Materials provided>
=-=-=

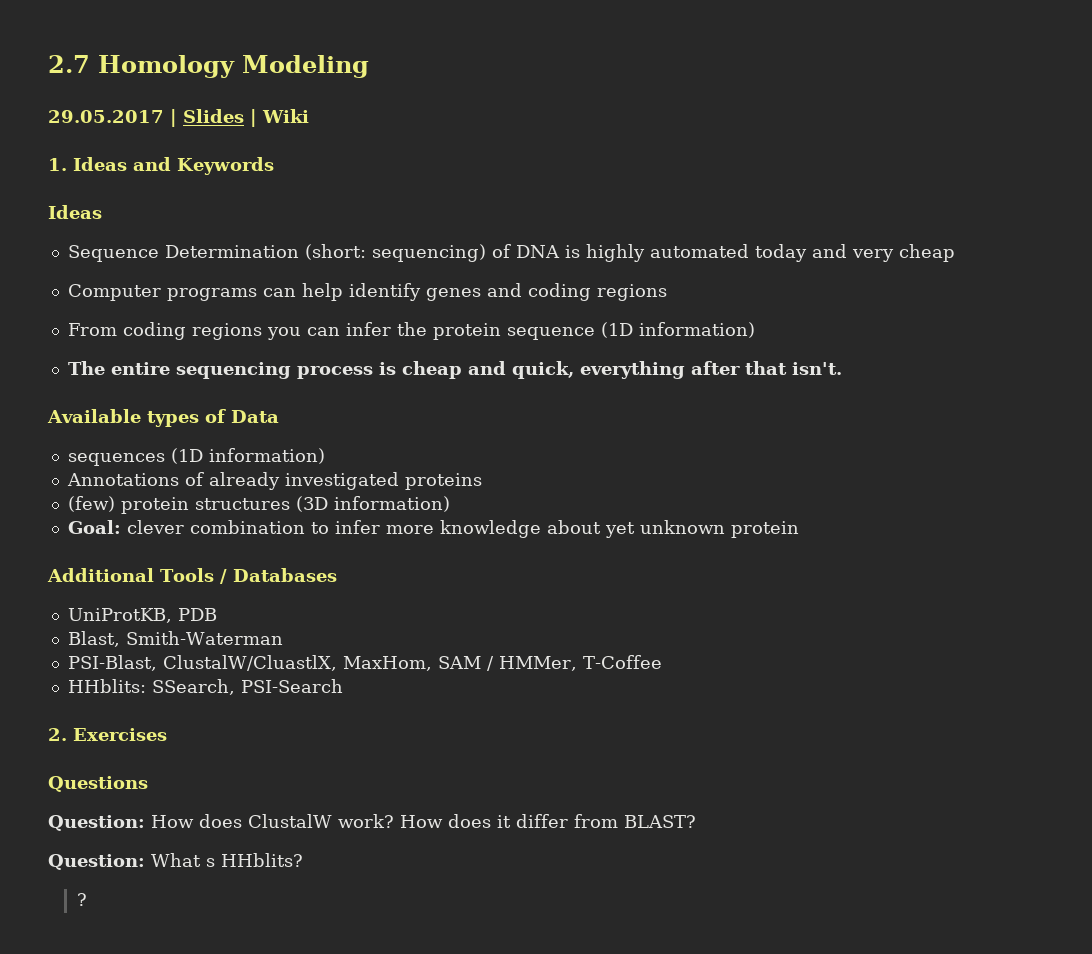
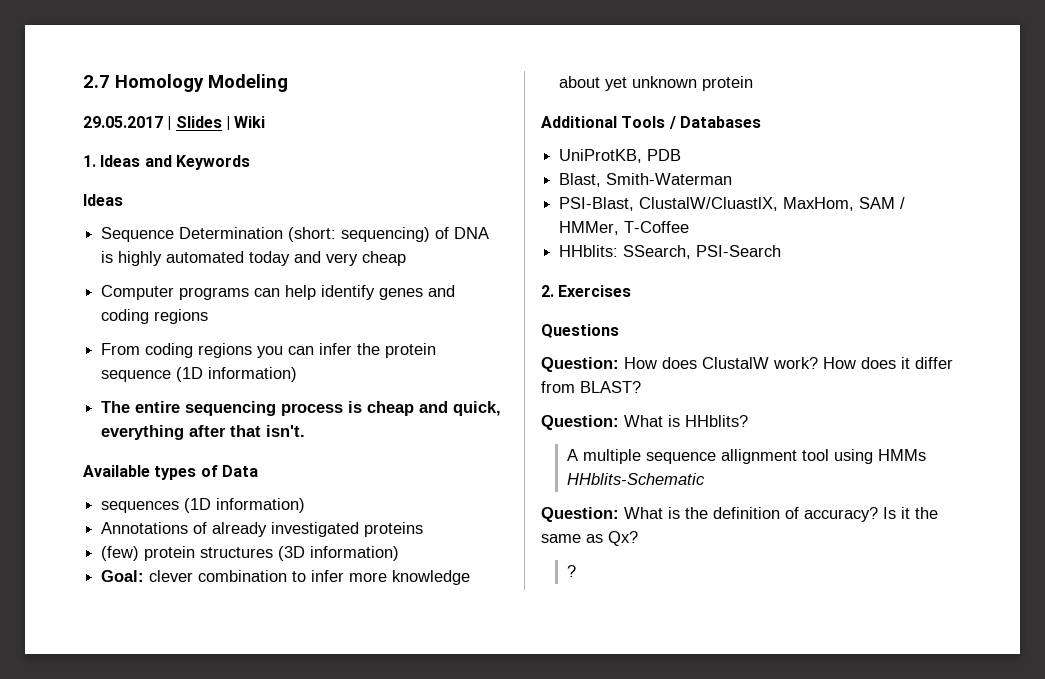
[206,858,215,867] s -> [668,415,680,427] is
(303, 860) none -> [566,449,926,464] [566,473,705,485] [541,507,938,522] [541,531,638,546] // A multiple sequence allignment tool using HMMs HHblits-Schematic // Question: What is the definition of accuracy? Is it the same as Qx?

=-=-=

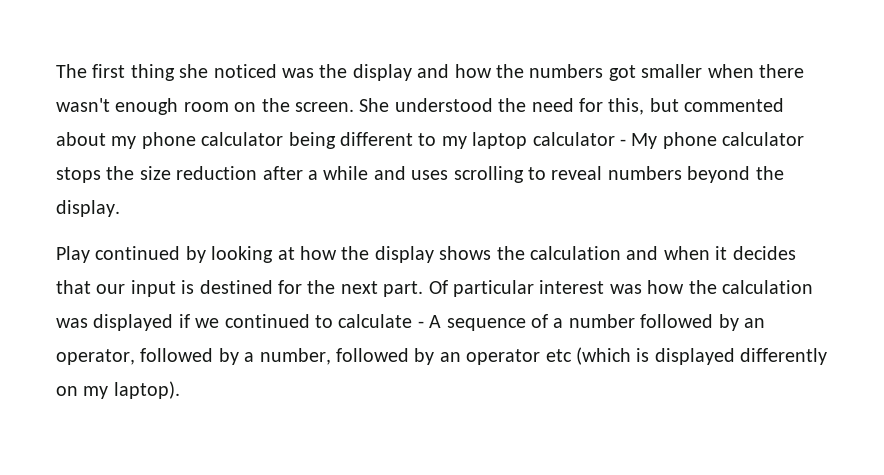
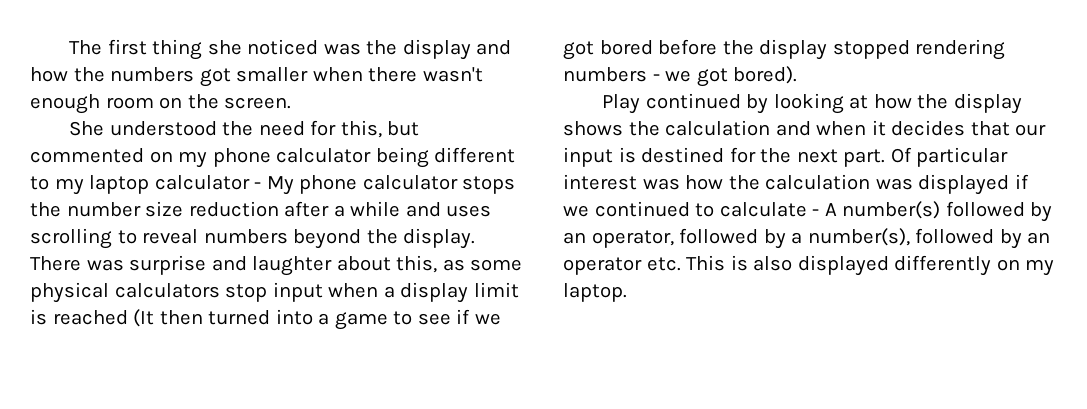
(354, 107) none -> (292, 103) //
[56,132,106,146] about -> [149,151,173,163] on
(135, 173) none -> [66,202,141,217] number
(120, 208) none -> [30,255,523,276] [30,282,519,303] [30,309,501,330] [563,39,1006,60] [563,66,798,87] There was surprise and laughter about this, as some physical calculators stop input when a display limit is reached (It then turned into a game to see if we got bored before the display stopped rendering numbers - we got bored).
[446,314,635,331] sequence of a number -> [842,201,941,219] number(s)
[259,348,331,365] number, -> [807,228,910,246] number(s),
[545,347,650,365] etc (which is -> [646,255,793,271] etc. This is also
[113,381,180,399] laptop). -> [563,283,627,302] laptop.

=-=-=

Task objective> What is needed is an exact copy of the lines above, from the one containing "[259,348,331,365] number, ->" through the one containing "[113,381,180,399] laptop). ->", with nothing added.

Your response>
[259,348,331,365] number, -> [807,228,910,246] number(s),
[545,347,650,365] etc (which is -> [646,255,793,271] etc. This is also
[113,381,180,399] laptop). -> [563,283,627,302] laptop.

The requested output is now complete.